Between 15 and 20% of these workers were women. Numbering over 8,000 in 1943, these women were thrown into roles that the shipbuilding world had not previously opened to them. Though some of them worked in clerical positions that had been deemed acceptable for women since World War I, the great majority became welders and electricians, machine operators and pipefitters, mechanics and painters. Kept separate from Navy personnel berthed on ships in repair or overhaul, women took their tools to the hulls of new ships under construction or spent their workdays in one of the many specialized shops that produced ship components.

Photograph of a newspaper entitled "The Boston Naval Shipyard News"

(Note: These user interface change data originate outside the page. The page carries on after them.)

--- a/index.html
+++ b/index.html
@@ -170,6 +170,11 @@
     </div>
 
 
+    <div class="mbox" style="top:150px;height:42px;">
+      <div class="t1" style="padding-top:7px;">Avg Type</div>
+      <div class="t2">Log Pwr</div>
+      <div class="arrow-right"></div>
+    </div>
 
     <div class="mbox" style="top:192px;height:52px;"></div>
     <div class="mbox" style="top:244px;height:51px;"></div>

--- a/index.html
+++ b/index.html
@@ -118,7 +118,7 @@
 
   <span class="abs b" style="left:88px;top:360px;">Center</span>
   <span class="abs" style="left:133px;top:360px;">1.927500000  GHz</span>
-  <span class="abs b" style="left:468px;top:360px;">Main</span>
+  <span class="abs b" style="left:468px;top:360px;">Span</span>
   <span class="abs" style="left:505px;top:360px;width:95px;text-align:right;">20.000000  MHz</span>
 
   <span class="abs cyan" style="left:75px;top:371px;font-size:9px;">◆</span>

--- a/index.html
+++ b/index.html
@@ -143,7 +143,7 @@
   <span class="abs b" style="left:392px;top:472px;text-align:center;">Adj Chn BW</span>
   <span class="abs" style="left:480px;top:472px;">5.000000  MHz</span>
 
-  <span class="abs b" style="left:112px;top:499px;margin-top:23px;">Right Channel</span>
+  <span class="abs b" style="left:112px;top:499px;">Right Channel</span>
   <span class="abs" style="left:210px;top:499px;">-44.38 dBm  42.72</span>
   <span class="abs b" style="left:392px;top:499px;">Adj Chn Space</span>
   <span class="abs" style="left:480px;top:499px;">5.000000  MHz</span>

The Shipyard News, Boston Navy Yard’s newspaper, featured women of all backgrounds in its wartime pages: college-educated women; girls fresh from high school; married women; grandmothers; women with husbands or brothers fighting overseas. As their face smile up at us from the newsprint, we should not overlook the great challenges the women themselves recounted when interviewed about their Navy Yard experience. They worked in extreme conditions with dangerous tools and materials, sometimes alongside male employees who did not believe that they were up to the job. When they returned home after their 8- or 9-hour shift, they were expected to shop, cook and clean, care for children, and attend to other duties of women in the home. They were a proud group, taking home excellent wages and determined to contribute to the home front war effort.

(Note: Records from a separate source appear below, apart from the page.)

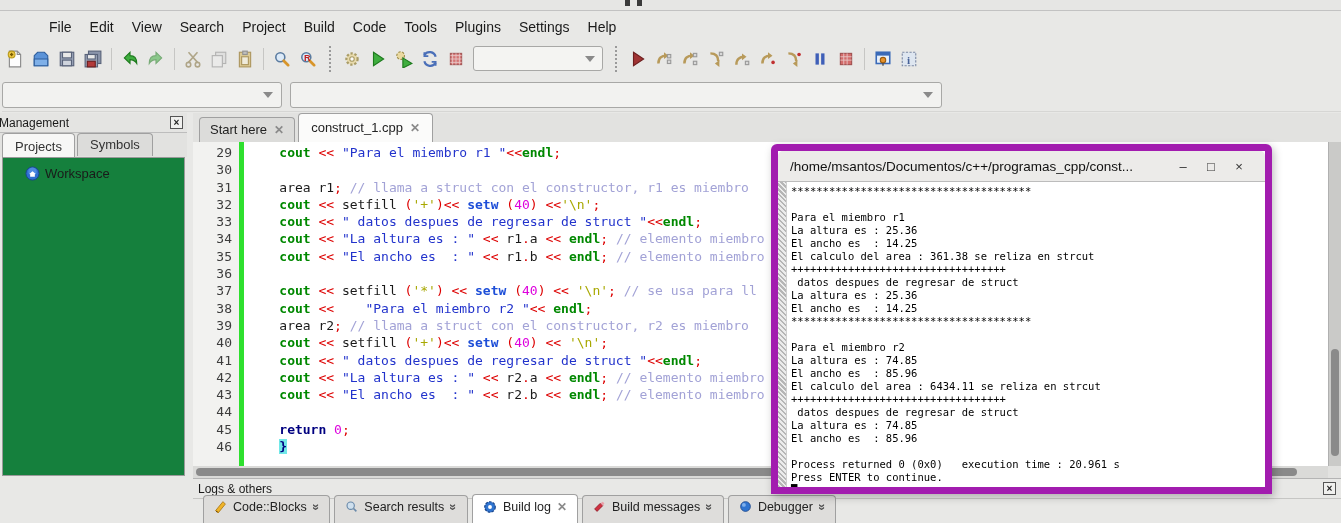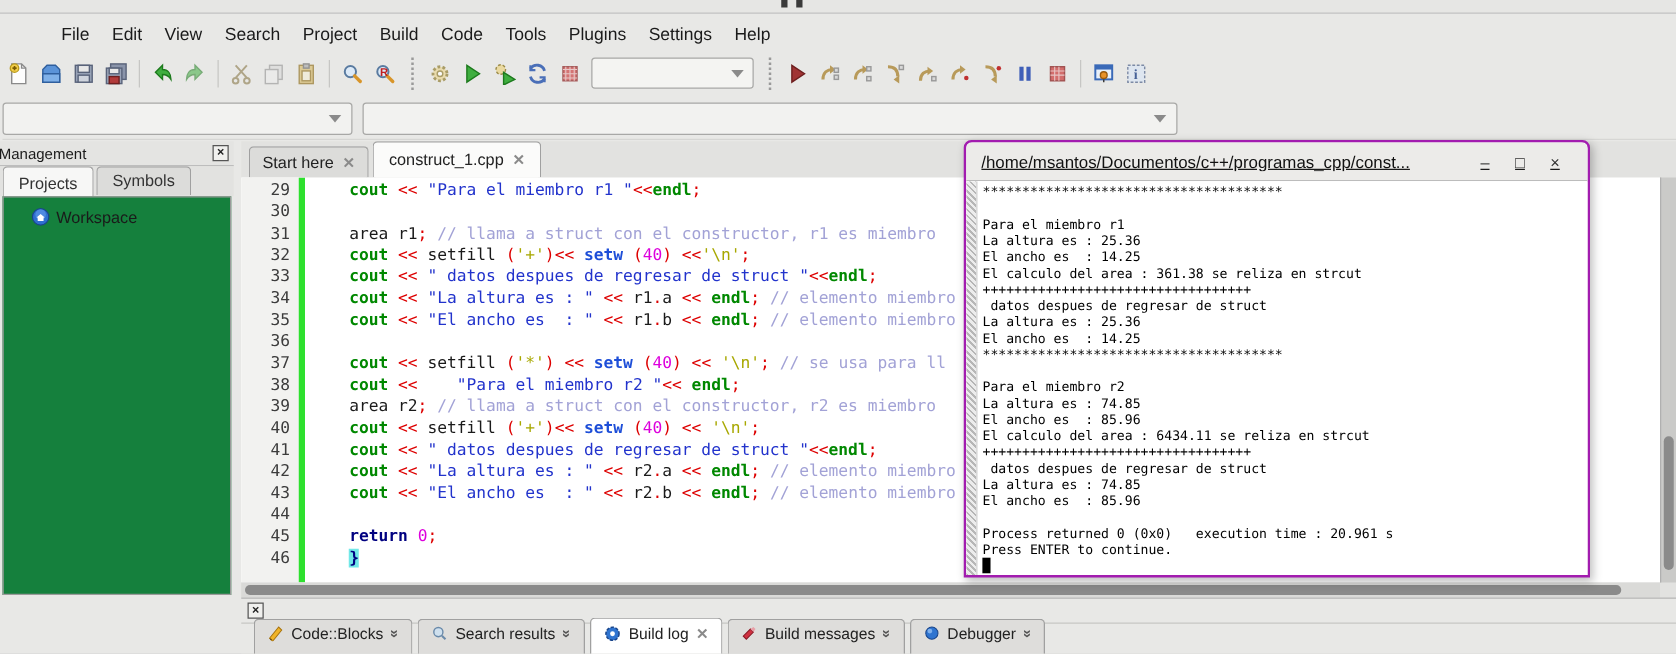--- a/index.html
+++ b/index.html
@@ -79,9 +79,9 @@
   .hscroll { position:absolute; left:0; right:13px; bottom:0; height:12px; background:#dadad8; }
   .hthumb { position:absolute; top:2px; bottom:2px; left:3px; width:97%; background:#8a8a8a; border-radius:5px; }
   
-  .term { position:absolute; left:771px; top:112px; width:501px; height:350px; z-index:6;
-    border:2px solid #a21caf; border-radius:6px 6px 0 0; box-shadow:2px 3px 8px rgba(0,0,0,.25);
-    background:#ffffff;text-decoration:underline; }
+  .term { position:absolute; left:771px; top:144px; width:501px; height:350px; z-index:6;
+    border:7px solid #a21caf; border-radius:6px 6px 0 0; box-shadow:2px 3px 8px rgba(0,0,0,.25);
+    background:#ffffff; }
   .term-title { height:31px; background:#ecebe9; border-bottom:1px solid #bcbcbc; border-radius:5px 5px 0 0;
     display:flex; align-items:center; font-size:13.5px; color:#111; padding:0 12px; }
   .term-title .t { flex:1; white-space:nowrap; overflow:hidden; }

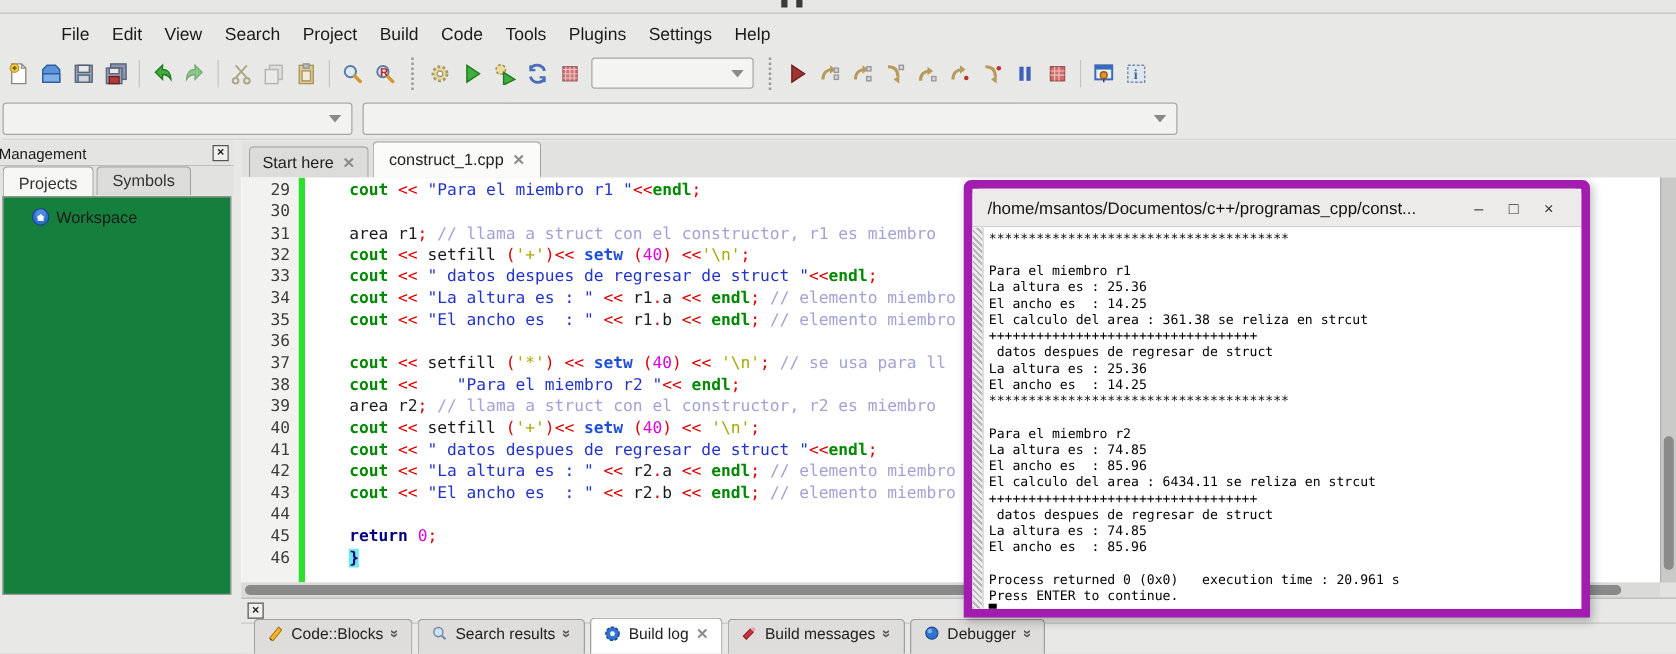--- a/index.html
+++ b/index.html
@@ -415,6 +415,7 @@
 
   <div class="logs">
     <div class="logs-header">
+      <span class="ttl">Logs &amp; others</span>
       <span class="closebox">×</span>
     </div>
     <div class="logs-tabs">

By 1945, the wartime shipbuilding effort had provided the U.S. Navy with the fleet it needed for victory in the Atlantic and Pacific theaters. Women had played a significant role in Boston Navy Yard’s leading place in that effort. Now, however, their time as shipbuilders was over. As production was reduced at Boston, more and more women were released from the workforce. Though they were gone from the pier and the shops, they carried their experiences with them into the peacetime world. Within two decades, these women and their daughters would create a new women’s movement that would fight for American women’s right to join the workforce in any capacity they desired.


Sources & Further Reading:

  • Frederick Black, Charlestown Navy Yard 1890-1973, Volume II, Cultural Resources Management Study No. 20. (Boston: Boston National Historical Park, National Park Service, U.S. Department of the Interior, 1988).
  • Boston National Historical Park. Boston Naval Shipyard Oral History Project.
  • Stephen P. Carlson. Charlestown Navy Yard: Historic Resource Study, Vols. I-III (Boston: Division of Cultural Resources, Boston National Historical Park, National Park Service, 2010).
  • Maureen Honey. Creating Rosie the Riveter: class, gender, and propaganda during World War II (Amherst: University of Massachusetts Press, 1985).
  • George O. Mansfield. Historical Review: Boston Naval Shipyard – formerly – Boston Navy Yard 1938-1957 (Boston: Boston Naval Shipyard Administrative Department, 1957).